### EXERCISE GOAL
Every line below from the one containing "2016: 0.3188 -> none" through the one containing "Q3_2018: none -> 0.3632" must be transcribed exactly. Omit all lines outside that stretch.

### SUPPLIED ENTRIES
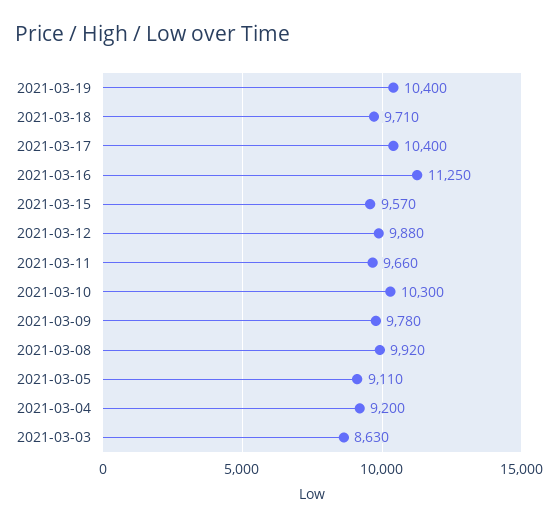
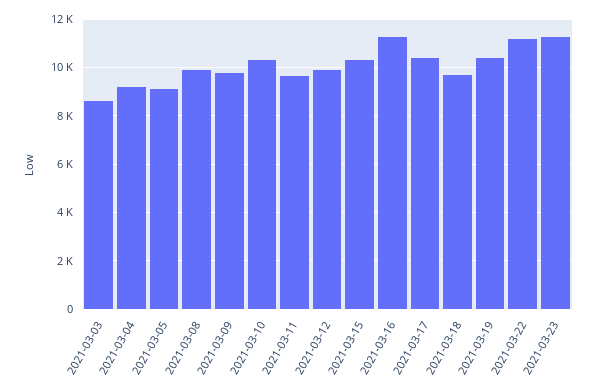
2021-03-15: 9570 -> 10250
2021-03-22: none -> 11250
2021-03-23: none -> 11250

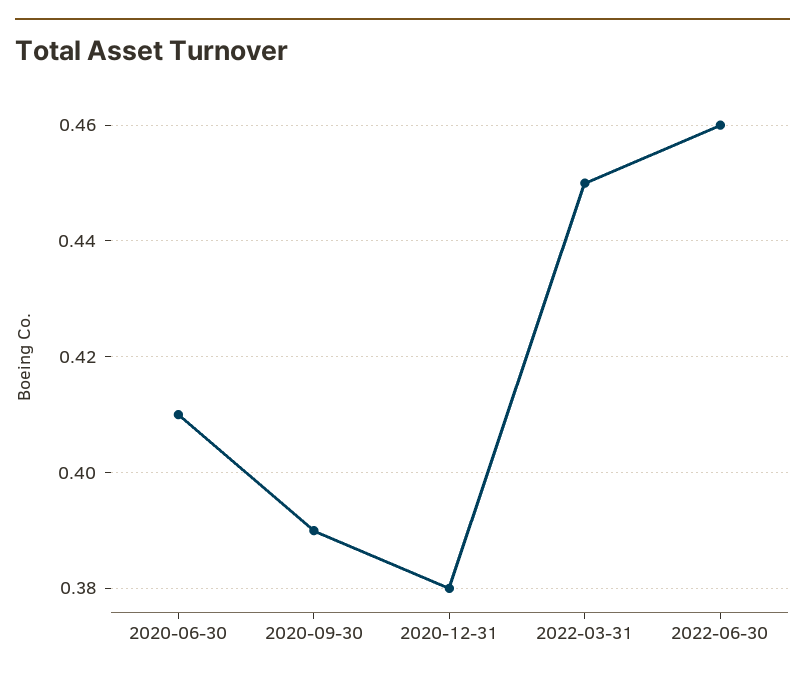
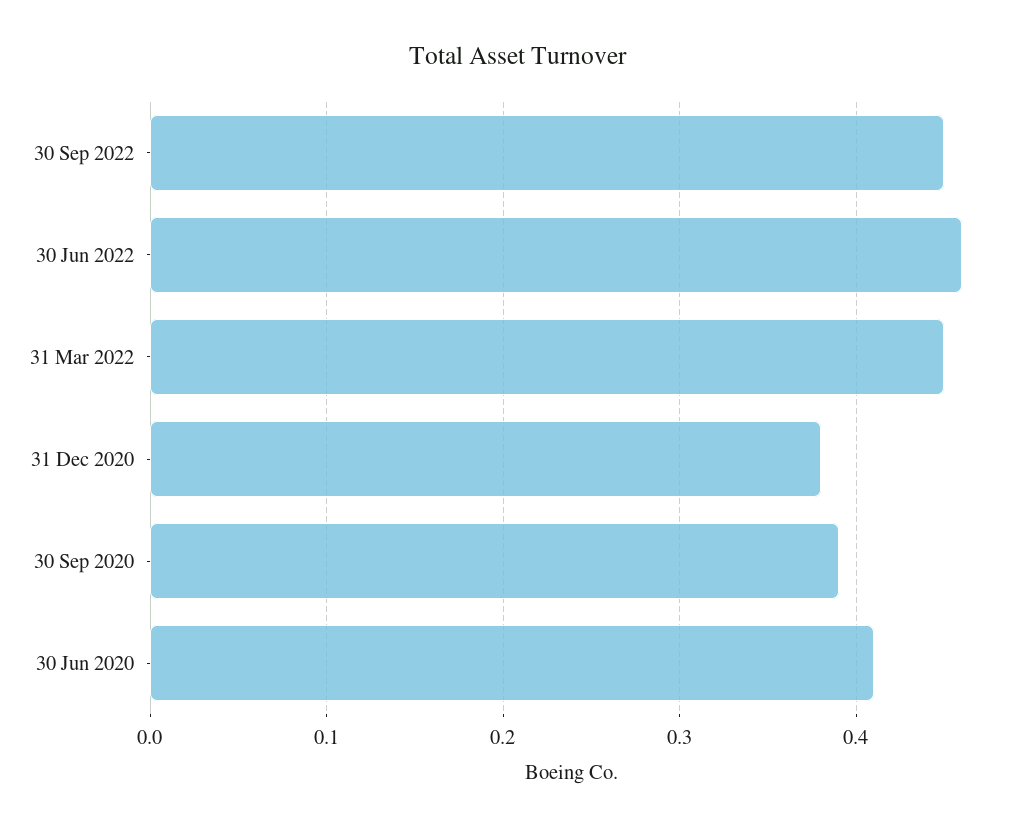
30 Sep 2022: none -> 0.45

==

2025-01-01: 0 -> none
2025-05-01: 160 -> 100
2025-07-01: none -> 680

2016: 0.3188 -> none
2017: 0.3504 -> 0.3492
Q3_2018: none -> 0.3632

==

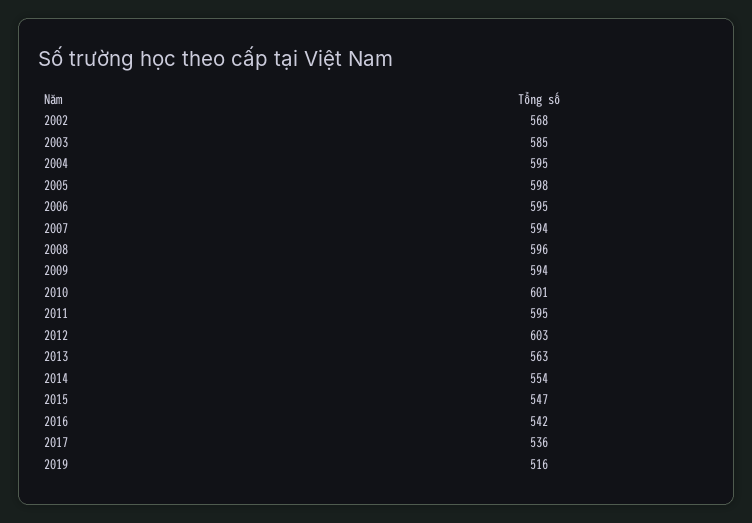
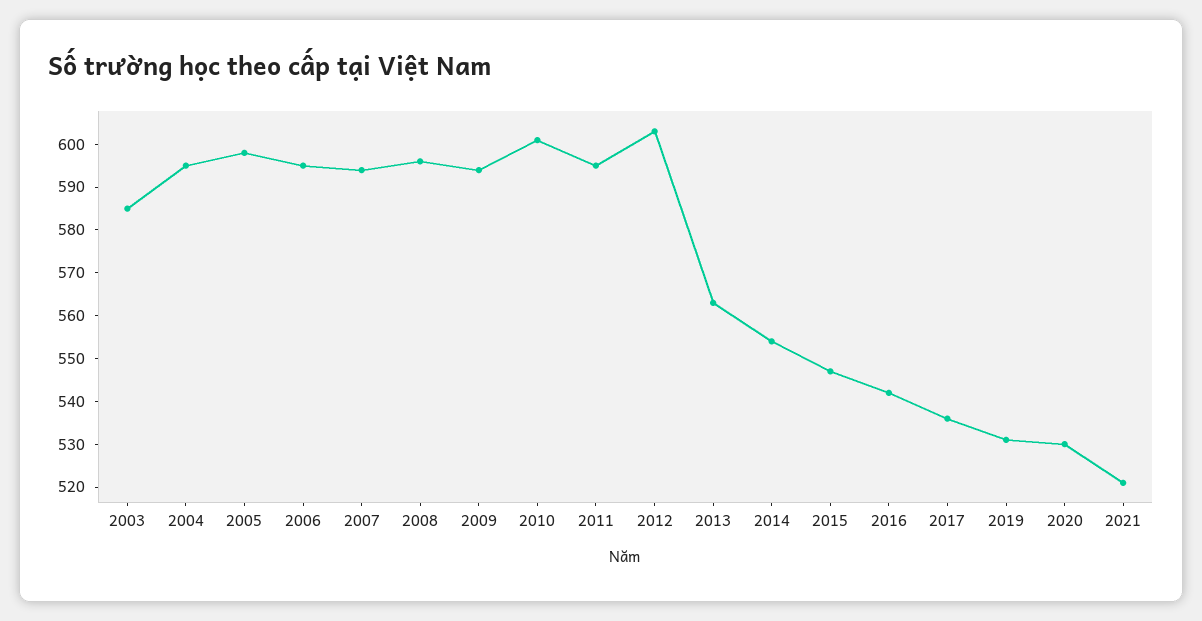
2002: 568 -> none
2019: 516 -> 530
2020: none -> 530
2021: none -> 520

### WRITTEN RESPONSE
2016: 0.3188 -> none
2017: 0.3504 -> 0.3492
Q3_2018: none -> 0.3632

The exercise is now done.